┏━━

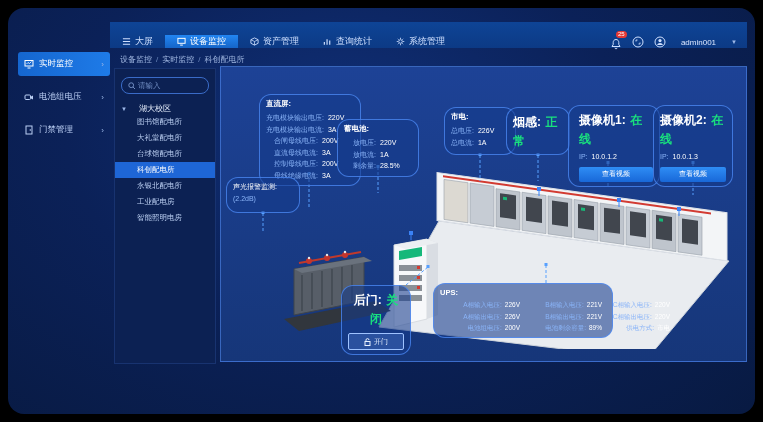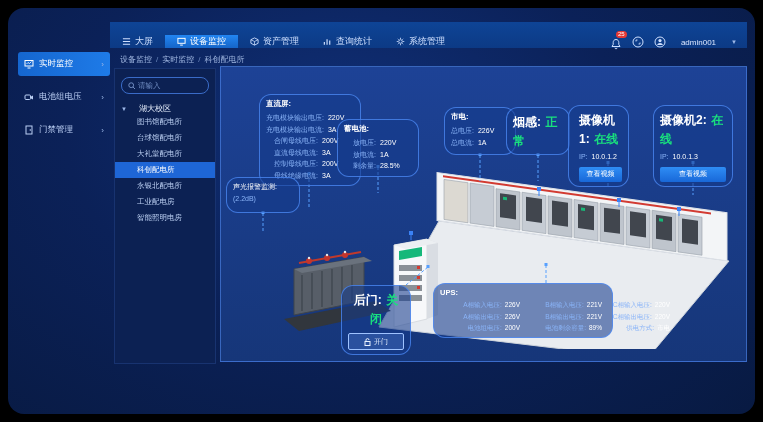"摄像机1: 在线" div.co { width: 61px -> 92px }
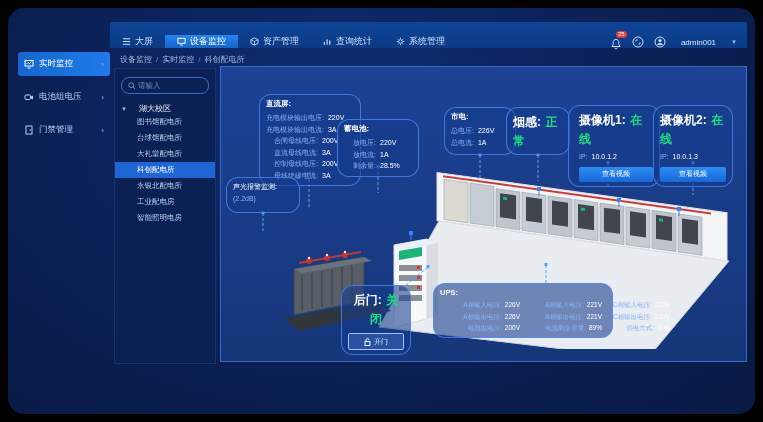"台球馆配电所" div.titem { order: before "大礼堂配电所" -> after "大礼堂配电所" }
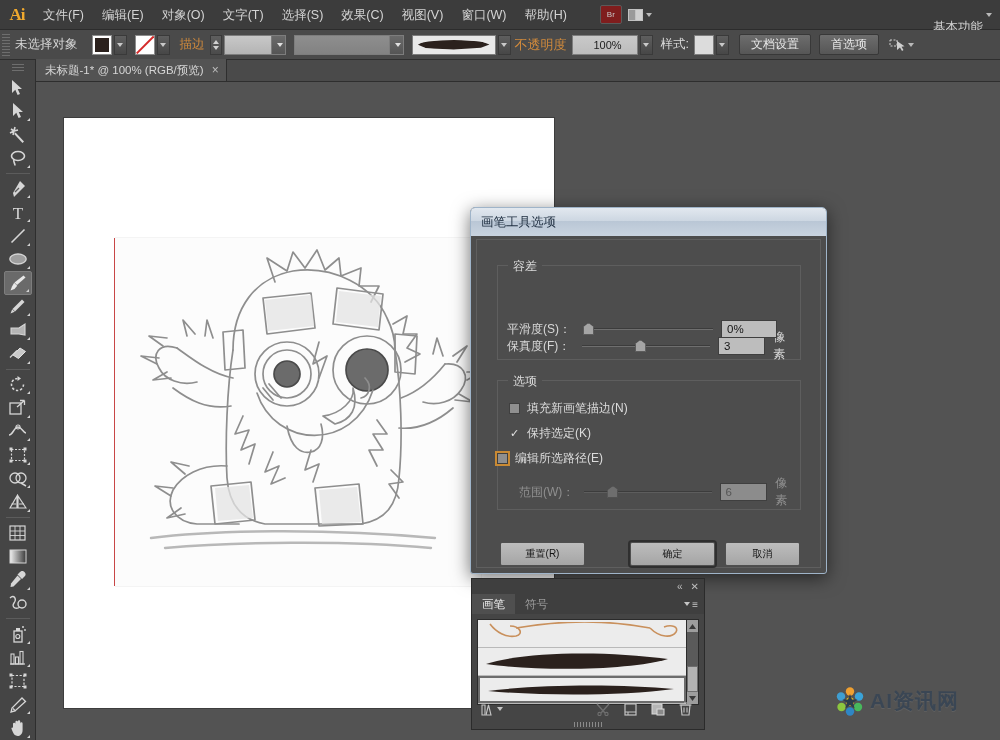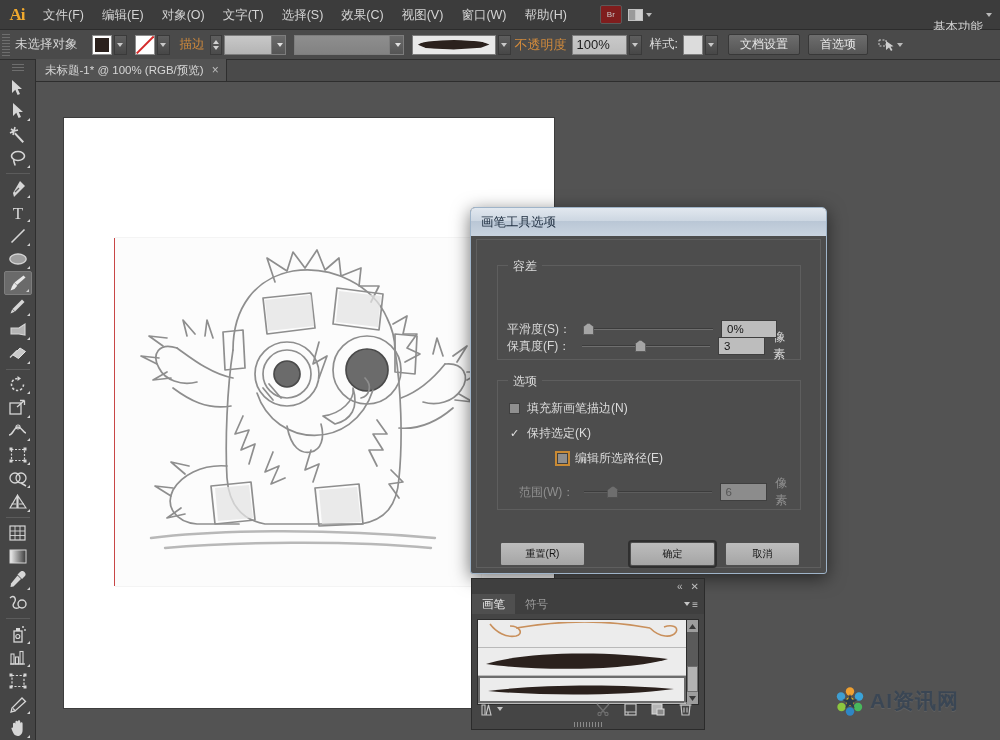"100%" .opacity-field { font-size: 13px -> 11px; padding-left: 4px -> 21px; width: 55px -> 66px }
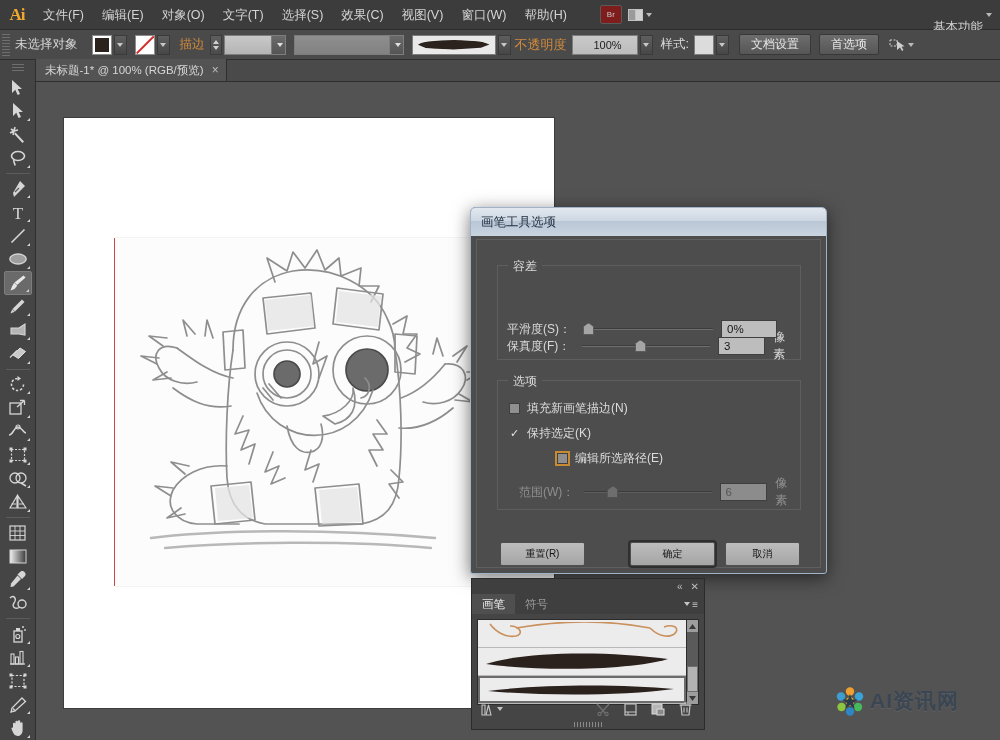"编辑所选路径(E)" div.chk-row { left: 32px -> 20px; padding-left: 48px -> none }
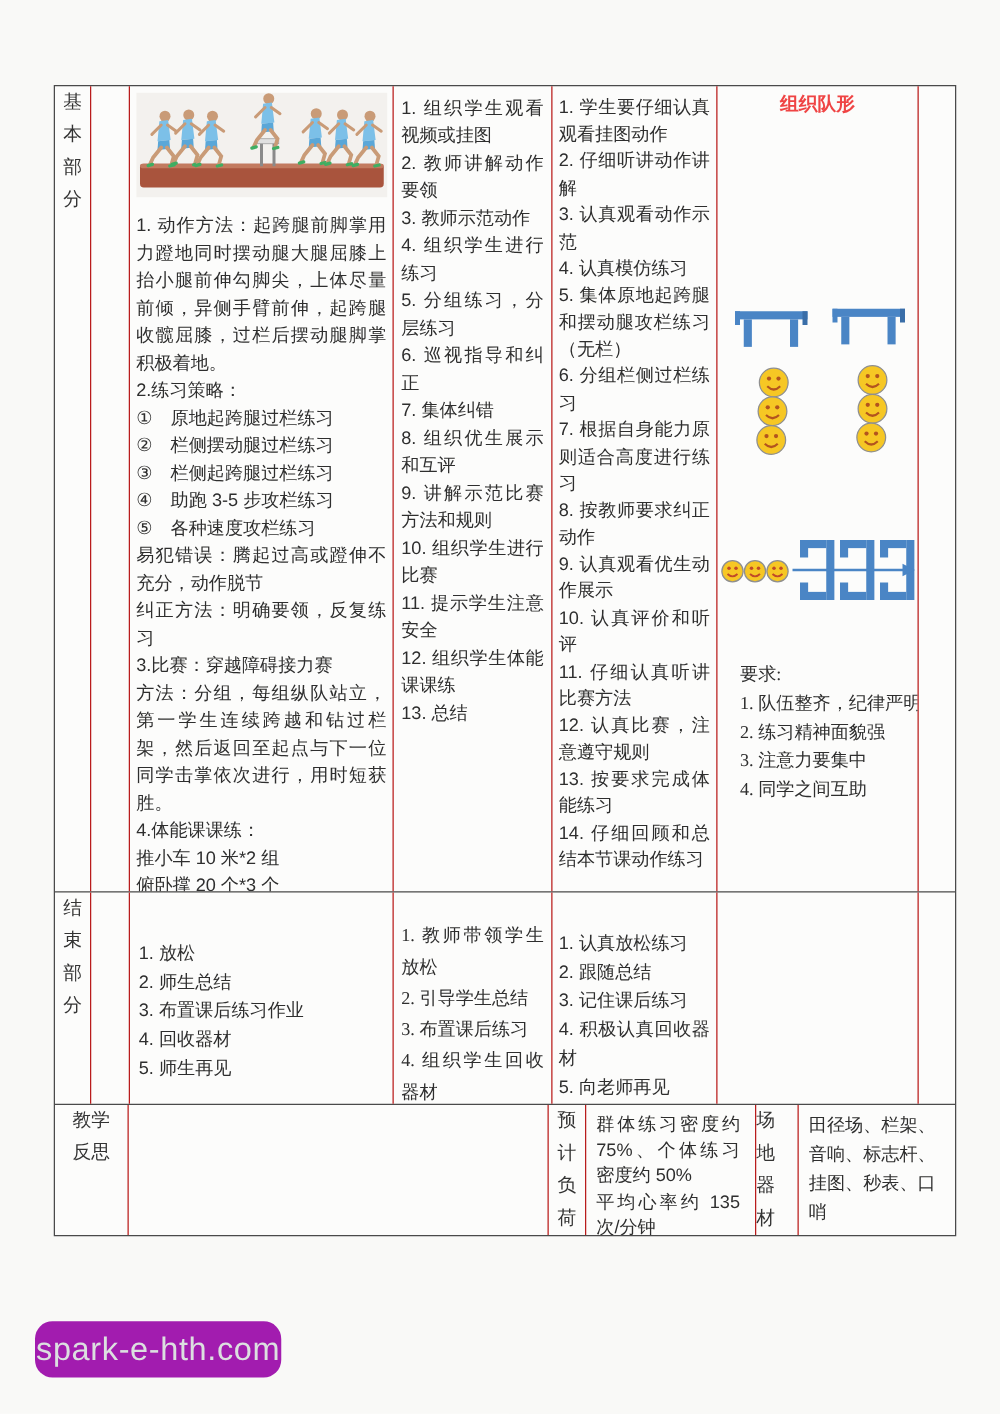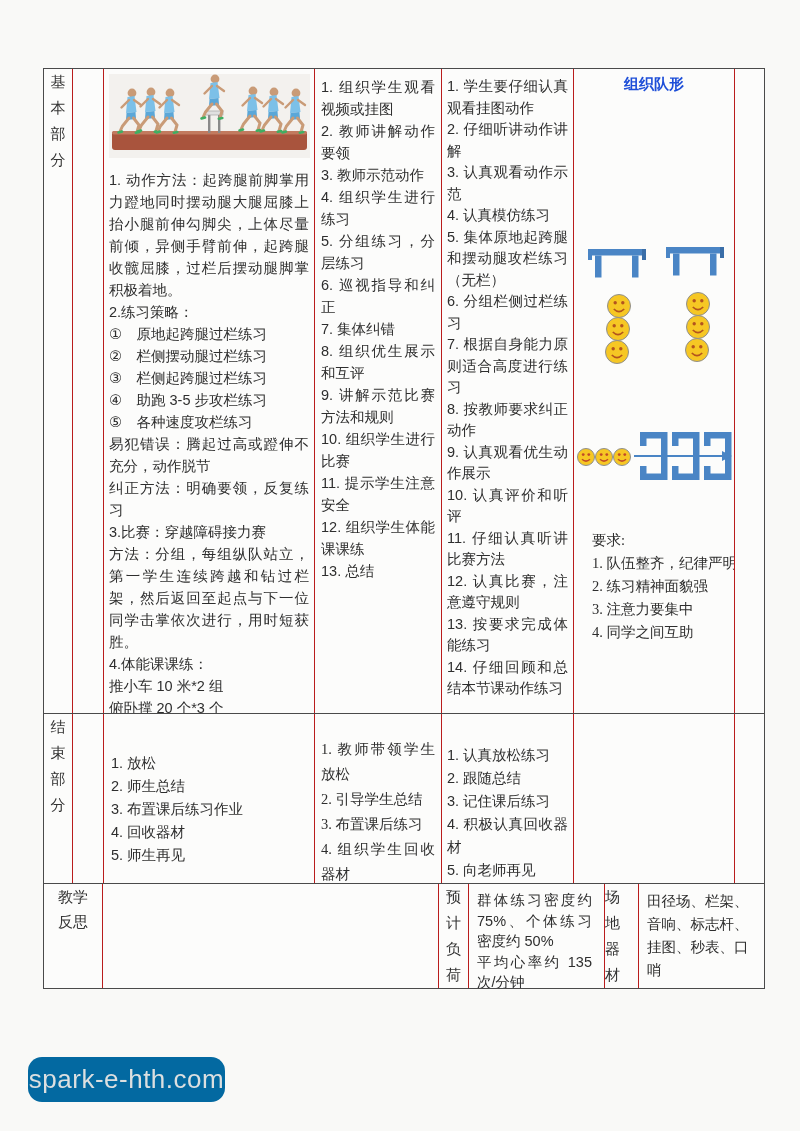"组织队形" .formation-title { color: #1d4ed8 -> #ef4444 }
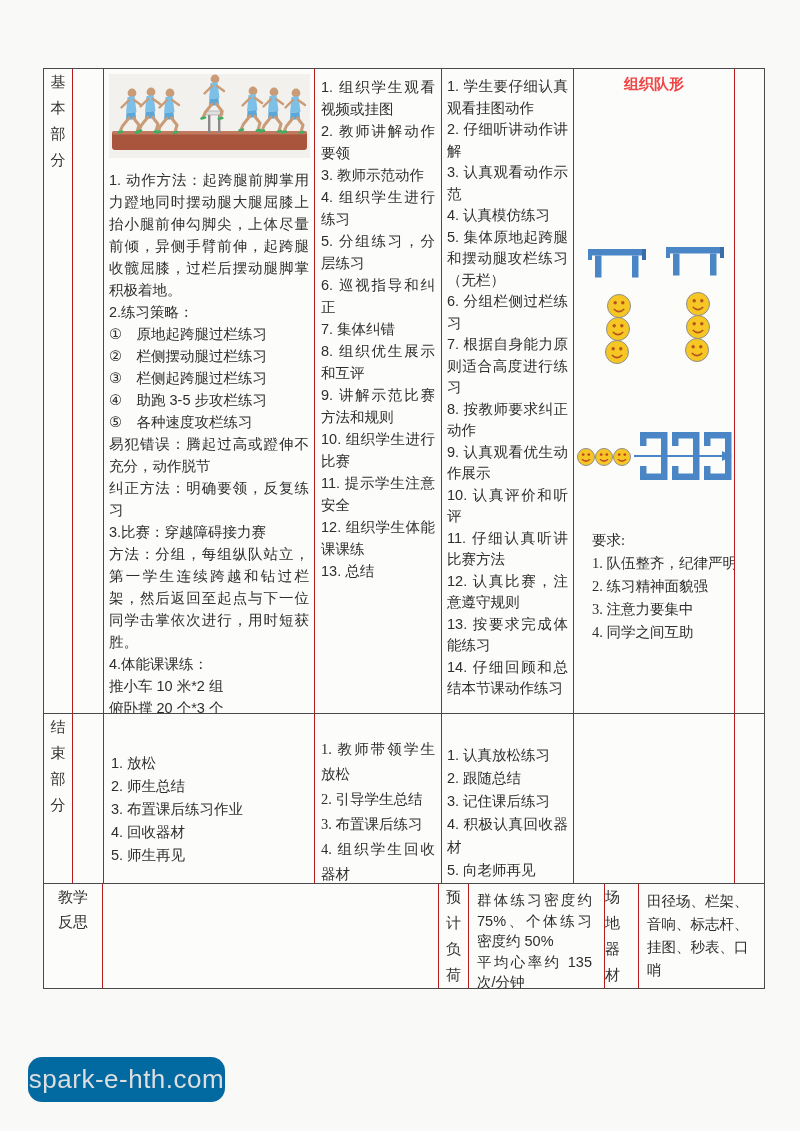"spark-e-hth.com" .watermark { background: #0369a1 -> #a21caf }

┗━━

Task to carry out —
An acceptable answer consists of the lines above from the one holding "left: 32px ->" to the end of the data, repeated exactly and containing no pictures.

Response area —
"编辑所选路径(E)" div.chk-row { left: 32px -> 20px; padding-left: 48px -> none }
"组织队形" .formation-title { color: #1d4ed8 -> #ef4444 }
"spark-e-hth.com" .watermark { background: #0369a1 -> #a21caf }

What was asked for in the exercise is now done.